• _TRY IT_
Would you please reproduce all the entries word for word, minus the pictures?

• _INFORMATION GIVEN_
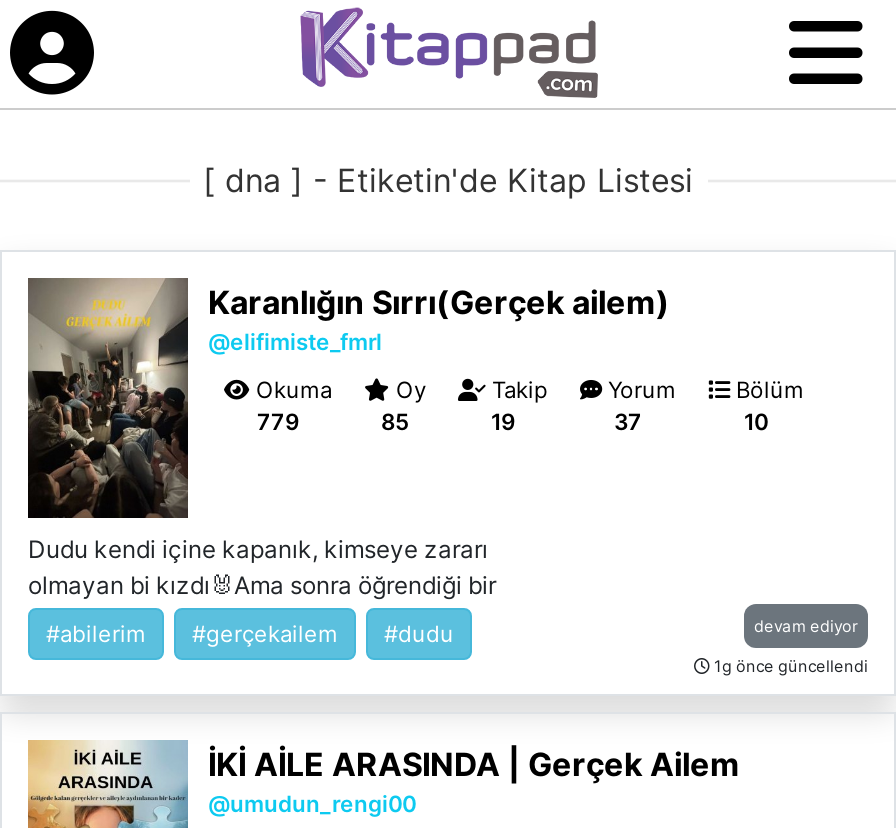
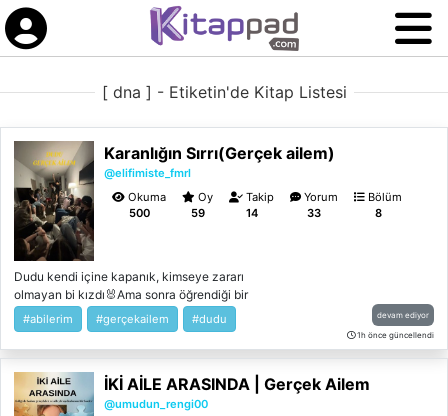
- 779
+ 500

- 85
+ 59

- 19
+ 14

- 37
+ 33

- 10
+ 8

- 1g önce güncellendi
+ 1h önce güncellendi
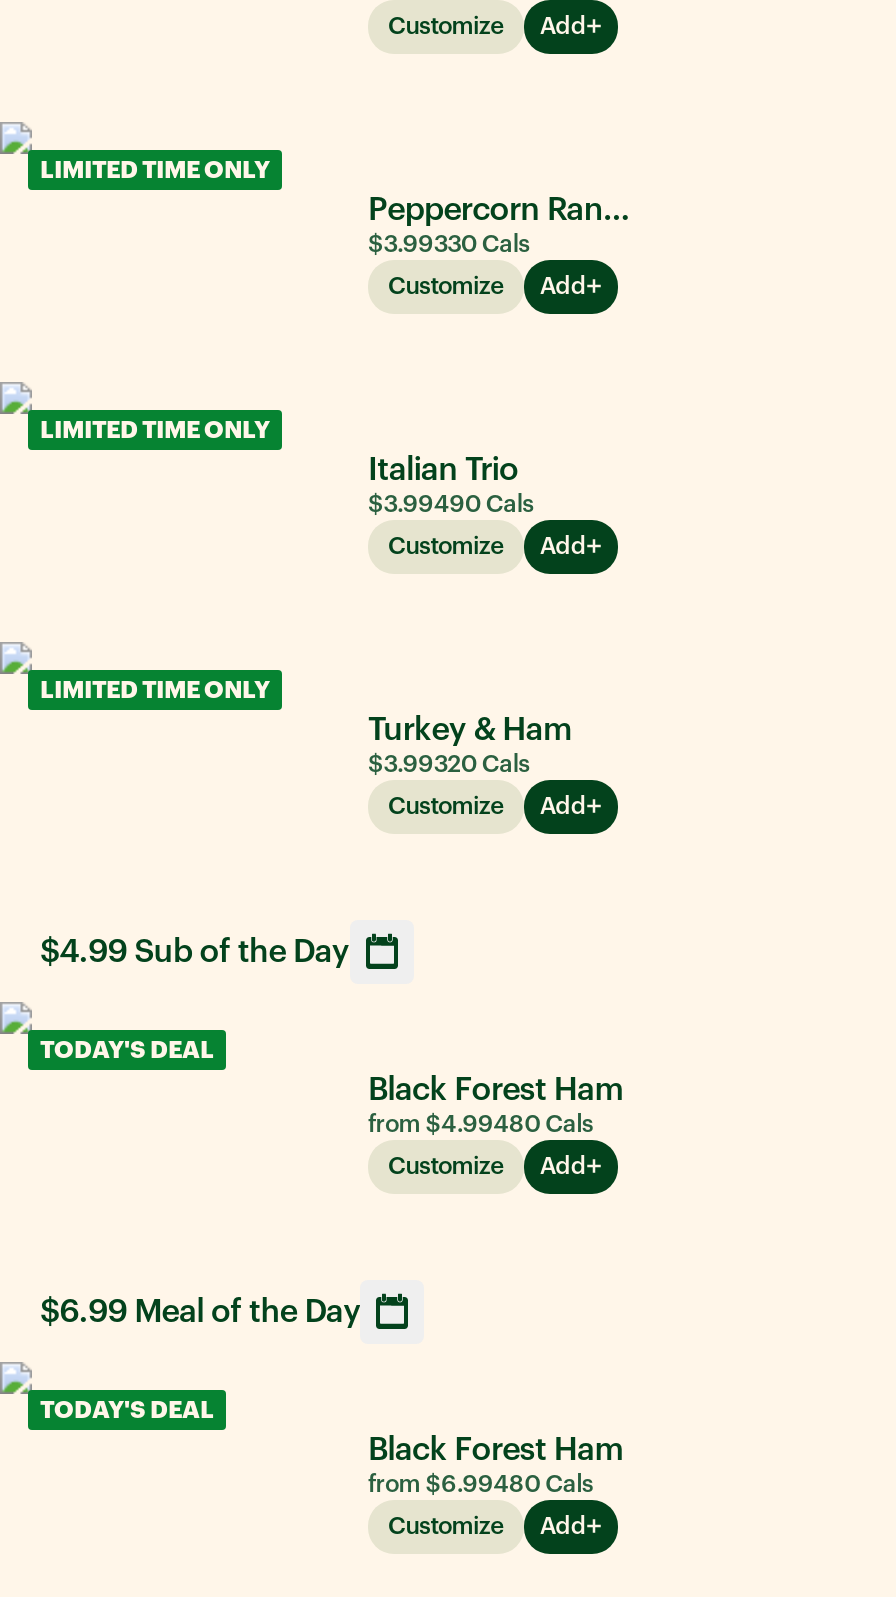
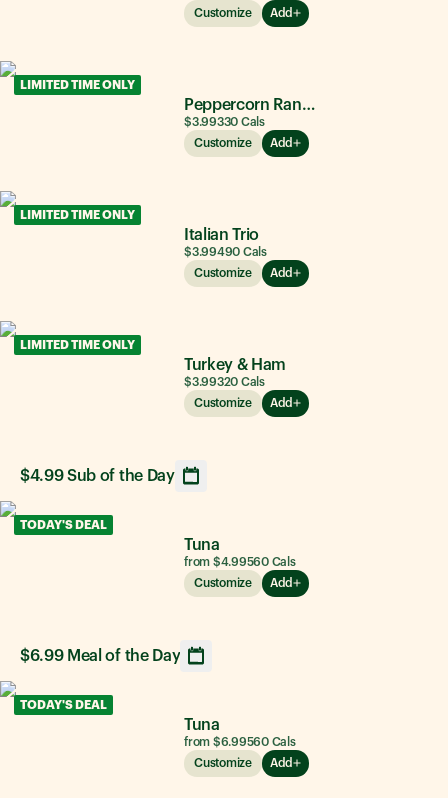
- Black Forest Ham
- from $4.99480 Cals
+ Tuna
+ from $4.99560 Cals

- Black Forest Ham
- from $6.99480 Cals
+ Tuna
+ from $6.99560 Cals
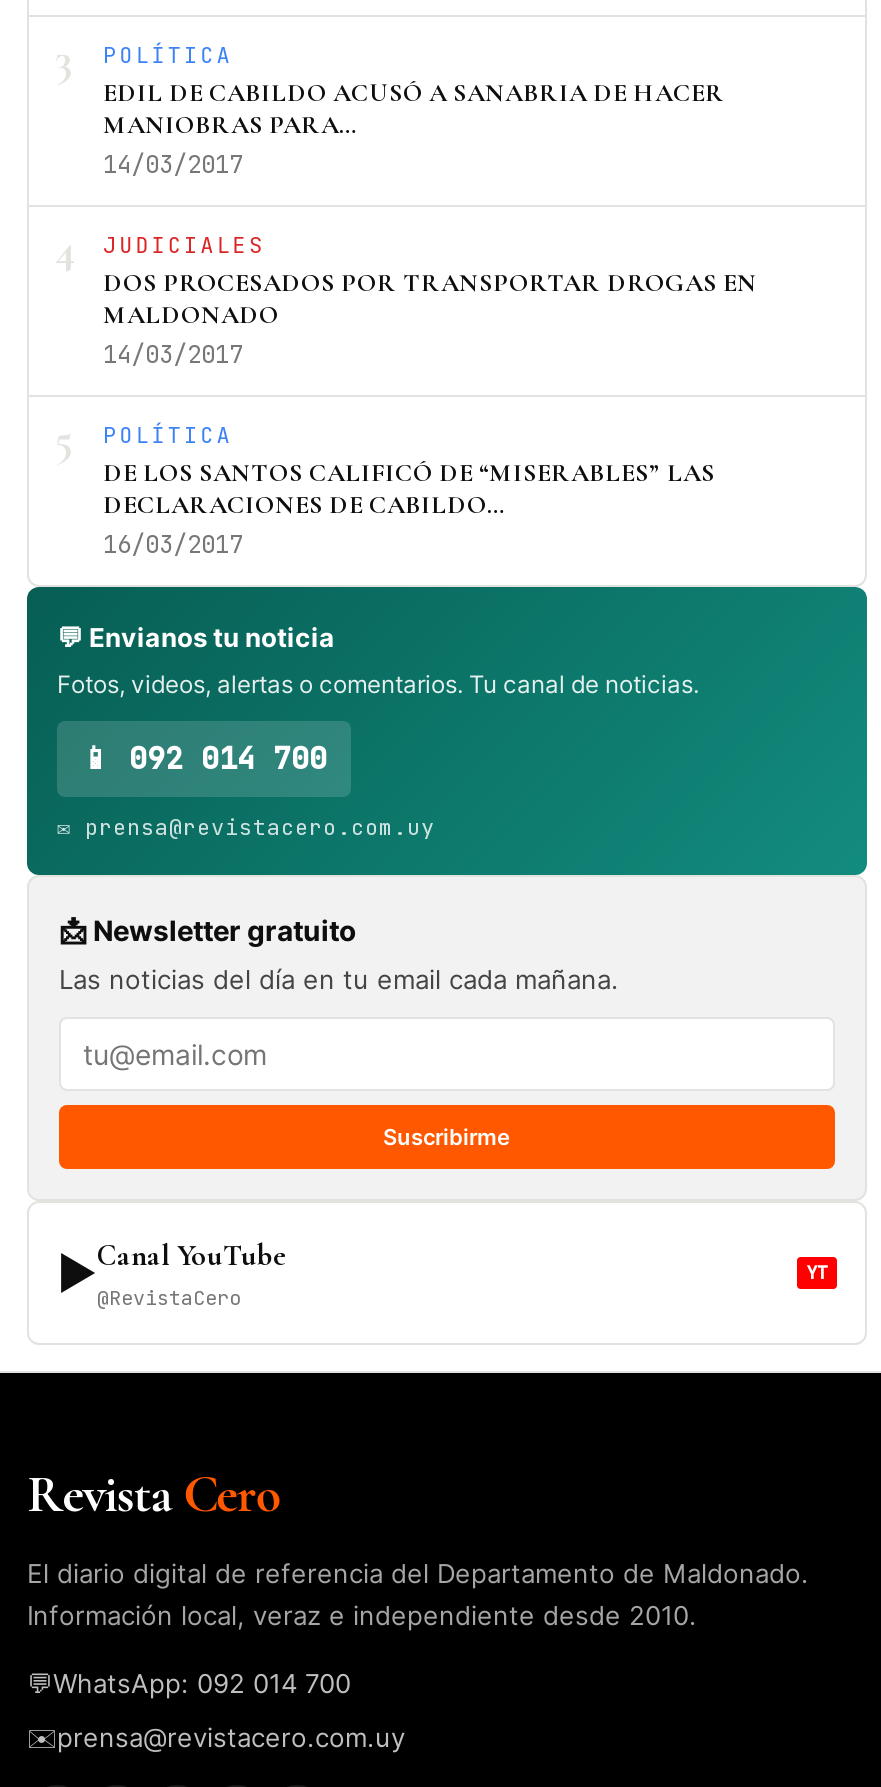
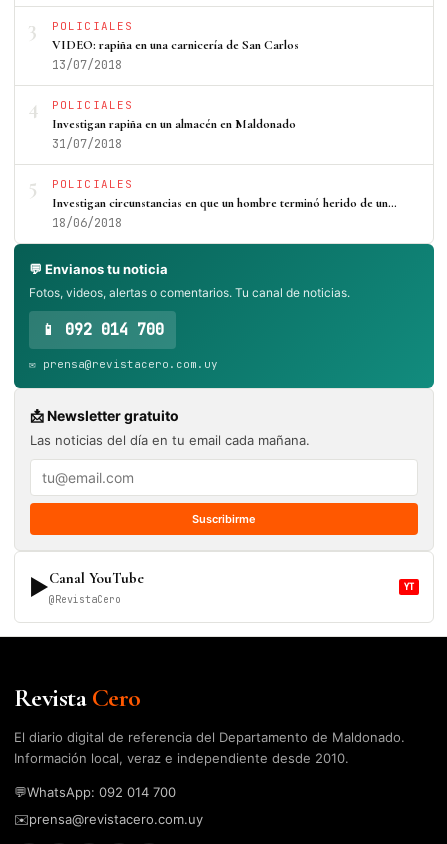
- POLÍTICA
- EDIL DE CABILDO ACUSÓ A SANABRIA DE HACER
- MANIOBRAS PARA…
- 14/03/2017
+ POLICIALES
+ VIDEO: rapiña en una carnicería de San Carlos
+ 13/07/2018

- JUDICIALES
- DOS PROCESADOS POR TRANSPORTAR DROGAS EN
- MALDONADO
- 14/03/2017
+ POLICIALES
+ Investigan rapiña en un almacén en Maldonado
+ 31/07/2018

- POLÍTICA
- DE LOS SANTOS CALIFICÓ DE “MISERABLES” LAS
- DECLARACIONES DE CABILDO…
- 16/03/2017
+ POLICIALES
+ Investigan circunstancias en que un hombre terminó herido de un…
+ 18/06/2018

• _ANSWER TO THIS TASK_
- 779
+ 500

- 85
+ 59

- 19
+ 14

- 37
+ 33

- 10
+ 8

- 1g önce güncellendi
+ 1h önce güncellendi
- Black Forest Ham
- from $4.99480 Cals
+ Tuna
+ from $4.99560 Cals

- Black Forest Ham
- from $6.99480 Cals
+ Tuna
+ from $6.99560 Cals
- POLÍTICA
- EDIL DE CABILDO ACUSÓ A SANABRIA DE HACER
- MANIOBRAS PARA…
- 14/03/2017
+ POLICIALES
+ VIDEO: rapiña en una carnicería de San Carlos
+ 13/07/2018

- JUDICIALES
- DOS PROCESADOS POR TRANSPORTAR DROGAS EN
- MALDONADO
- 14/03/2017
+ POLICIALES
+ Investigan rapiña en un almacén en Maldonado
+ 31/07/2018

- POLÍTICA
- DE LOS SANTOS CALIFICÓ DE “MISERABLES” LAS
- DECLARACIONES DE CABILDO…
- 16/03/2017
+ POLICIALES
+ Investigan circunstancias en que un hombre terminó herido de un…
+ 18/06/2018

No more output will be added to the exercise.